【LangChain】Chapter5 - Evaluation_from langchain.evaluation.qa import qaevalchain-CSDN博客

本文链接：https://blog.csdn.net/AustinCyy/article/details/145101436

说在前面

本节将介绍如何去评估我们的LLM应用的性能。（视频时长15:07）

注：所有的示例代码文件课程网站上都有（完全免费），并且是配置好的 Juptyernotebook 环境和配置好的 OPENAI_API_KEY，不需要自行去花钱租用，建议代码直接上课程网站上运行。课程网站

另外，LLM 的结果并不总是相同的。在执行代码时，可能会得到与视频中略有不同的答案。

Main Content

如何评估我们的 LLM 应用的性能是非常关键的。接下来我们将从三个方面进行讲解如何进行 Evaluation。

Example generation
Manual evaluation (and debuging)
LLM-assisted evaluation

前置工作

import os

from dotenv import load_dotenv, find_dotenv
_ = load_dotenv(find_dotenv()) # read local .env file

# account for deprecation of LLM model
import datetime
# Get the current date
current_date = datetime.datetime.now().date()

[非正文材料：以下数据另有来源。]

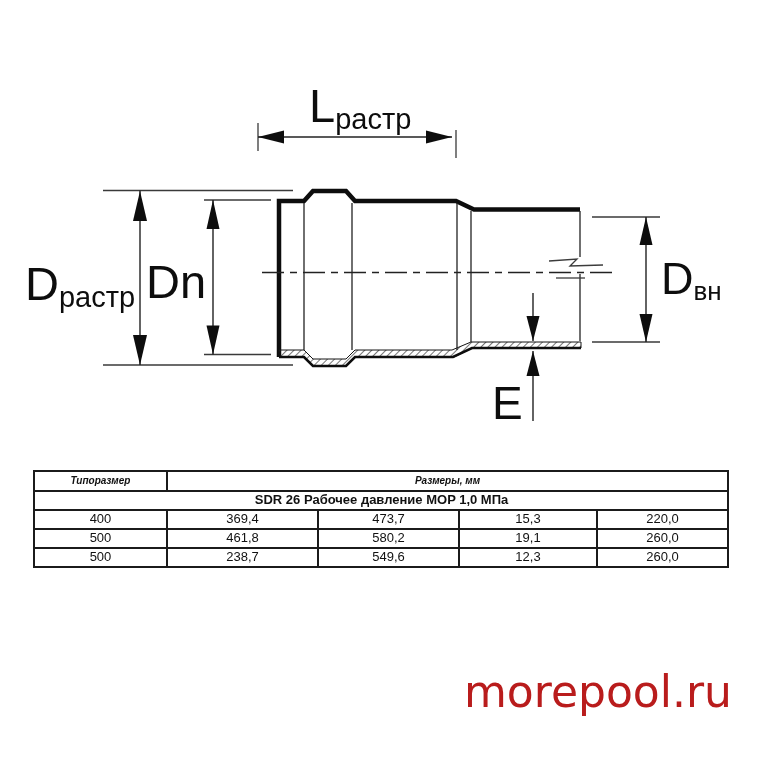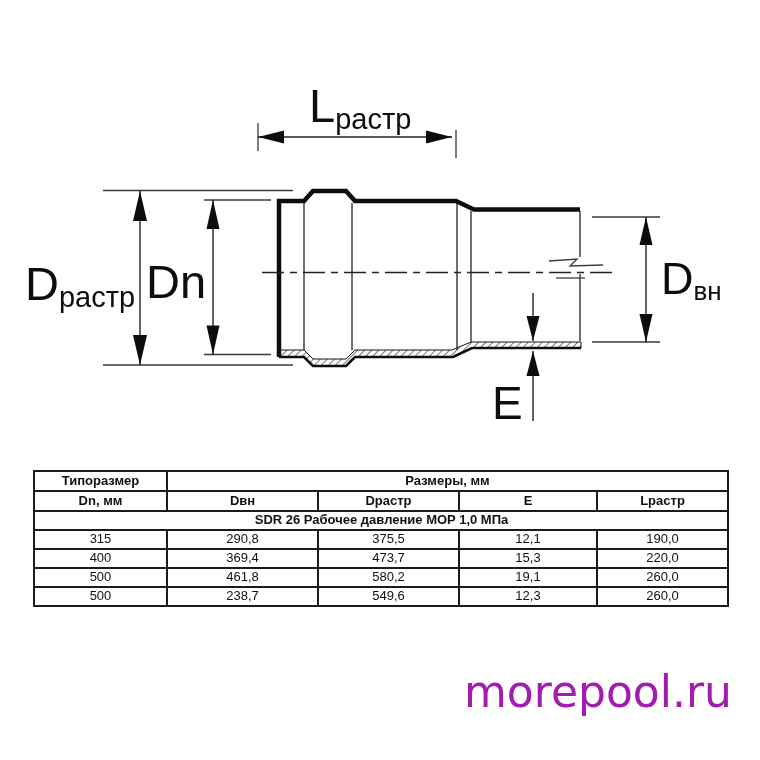--- a/index.html
+++ b/index.html
@@ -18,7 +18,7 @@
   .spec-table td,.spec-table th{border:2px solid #1b1b1b;font-size:13px;color:#111;
     text-align:center;vertical-align:middle;height:15px;line-height:1.15;padding:1px 2px;
     white-space:nowrap;overflow:hidden;}
-  .spec-table th{font-weight:bold;font-size:13px;height:16px;}
+  .spec-table th{font-weight:bold;font-size:10px;height:16px;font-style:italic;}
   .section-cell{text-align:center;font-weight:bold;padding-left:3px !important;}
 
   .watermark{position:absolute;left:464px;top:666px;font-size:44px;font-weight:400;

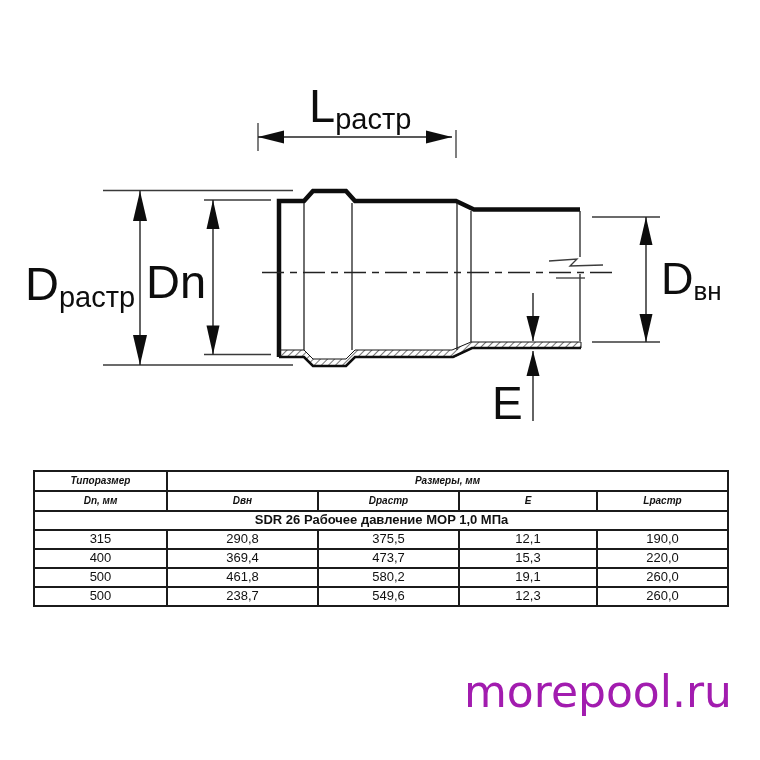--- a/index.html
+++ b/index.html
@@ -118,13 +118,6 @@
       <th colspan="4">Размеры, мм</th>
     </tr>
     <tr>
-      <th>Dn, мм</th>
-      <th>Dвн</th>
-      <th>Dрастр</th>
-      <th>E</th>
-      <th>Lрастр</th>
-    </tr>
-    <tr>
       <td colspan="5" class="section-cell">SDR 26 Рабочее давление MOP 1,0 МПа</td>
     </tr>
     <tr>

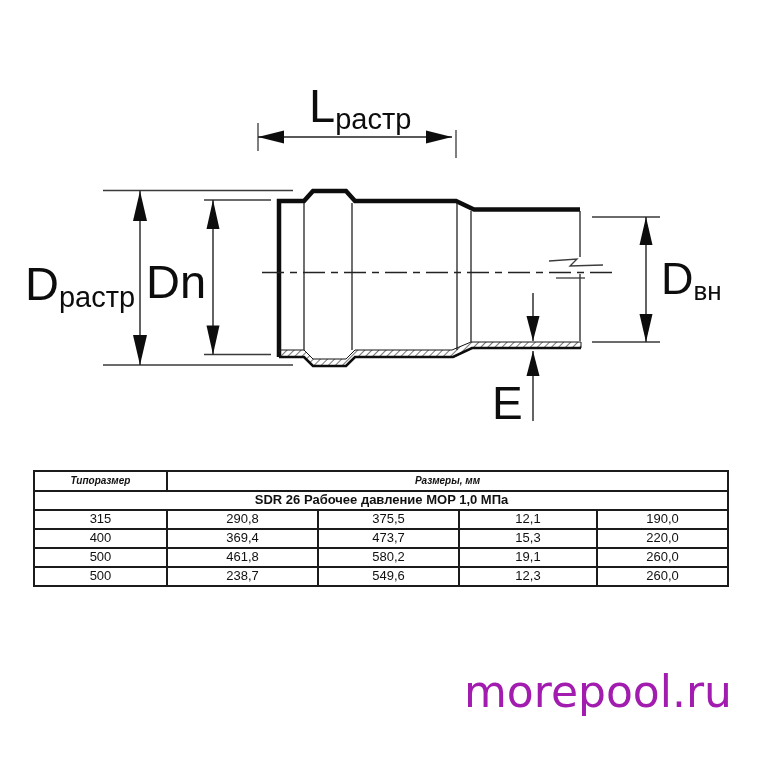--- a/index.html
+++ b/index.html
@@ -121,13 +121,6 @@
       <td colspan="5" class="section-cell">SDR 26 Рабочее давление MOP 1,0 МПа</td>
     </tr>
     <tr>
-      <td>315</td>
-      <td>290,8</td>
-      <td>375,5</td>
-      <td>12,1</td>
-      <td>190,0</td>
-    </tr>
-    <tr>
       <td>400</td>
       <td>369,4</td>
       <td>473,7</td>

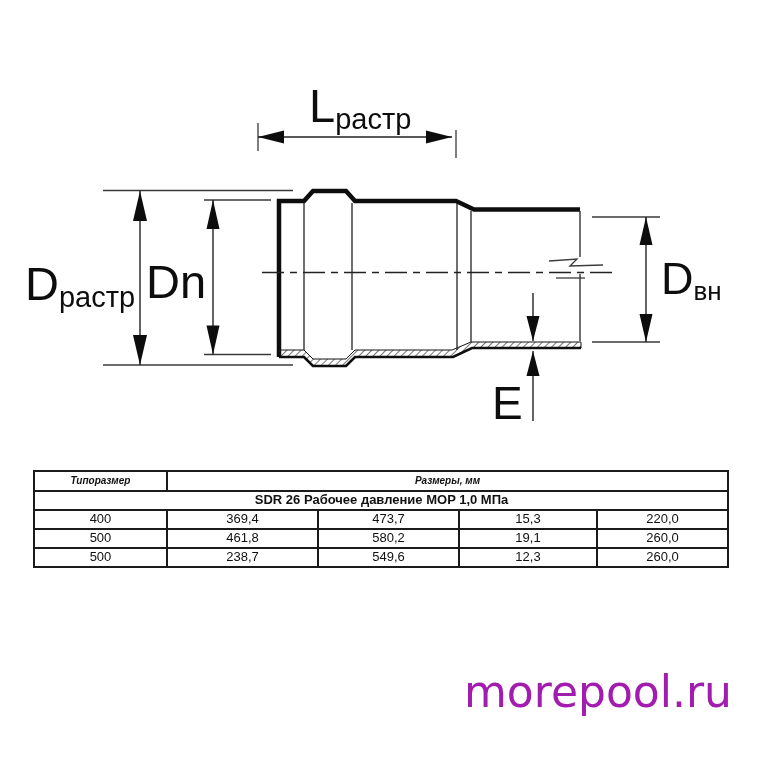--- a/index.html
+++ b/index.html
@@ -22,7 +22,7 @@
   .section-cell{text-align:center;font-weight:bold;padding-left:3px !important;}
 
   .watermark{position:absolute;left:464px;top:666px;font-size:44px;font-weight:400;
-    color:#a21caf;font-family:"DejaVu Sans",sans-serif;letter-spacing:0px;}
+    color:#b91c1c;font-family:"DejaVu Sans",sans-serif;letter-spacing:0px;}
 </style>
 </head>
 <body>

# Define the date after which the model should be set to "gpt-3.5-turbo"
target_date = datetime.date(2024, 6, 12)

# Set the model variable based on the current date
if current_date > target_date:
    llm_model = "gpt-3.5-turbo"
else:
    llm_model = "gpt-3.5-turbo-0301"

Example generation

Create our Q&A application

我们先创建一个用于问答的 LLM 应用用于演示。

1.导入所需要的库。

from langchain.chains import RetrievalQA
from langchain.chat_models import ChatOpenAI
from langchain.document_loaders import CSVLoader
from langchain.indexes import VectorstoreIndexCreator
from langchain.vectorstores import DocArrayInMemorySearch

2.加载关于户外服装的数据集 OutdoorClothingCatalog_1000.csv

file = 'OutdoorClothingCatalog_1000.csv'
loader = CSVLoader(file_path=file)
data = loader.load()

3.对加载的数据集创建一个向量存储索引。

index = VectorstoreIndexCreator(
    vectorstore_cls=DocArrayInMemorySearch
).from_loaders([loader])

4.这里使用上一节讲到的 Stuff 方法，制作基于文档的 LLM 问答应用。

llm = ChatOpenAI(temperature = 0.0, model=llm_model)
qa = RetrievalQA.from_chain_type(
    llm=llm, 
    chain_type="stuff", 
    retriever=index.vectorstore.as_retriever(), 
    verbose=True,
    chain_type_kwargs = {
        "document_separator": "<<<<>>>>>"
    }
)

5.查看数据库内容。

data[10]

在这里插入图片描述

data[11]

在这里插入图片描述

Hard-coded examples

此处我们人工创建一些评估样例 examples。（以字典的形式）

examples = [
    {
        "query": "Do the Cozy Comfort Pullover Set\
        have side pockets?",
        "answer": "Yes"
    },
    {
        "query": "What collection is the Ultra-Lofty \
        850 Stretch Down Hooded Jacket from?",
        "answer": "The DownTek collection"
    }
]

LLM-Generated examples

此处我们使用 LLM 来辅助生成一些评估样例。（以字典的形式）

1.导入所需要的库 QAGenerateChain，用于 LLM 问答文本的生成。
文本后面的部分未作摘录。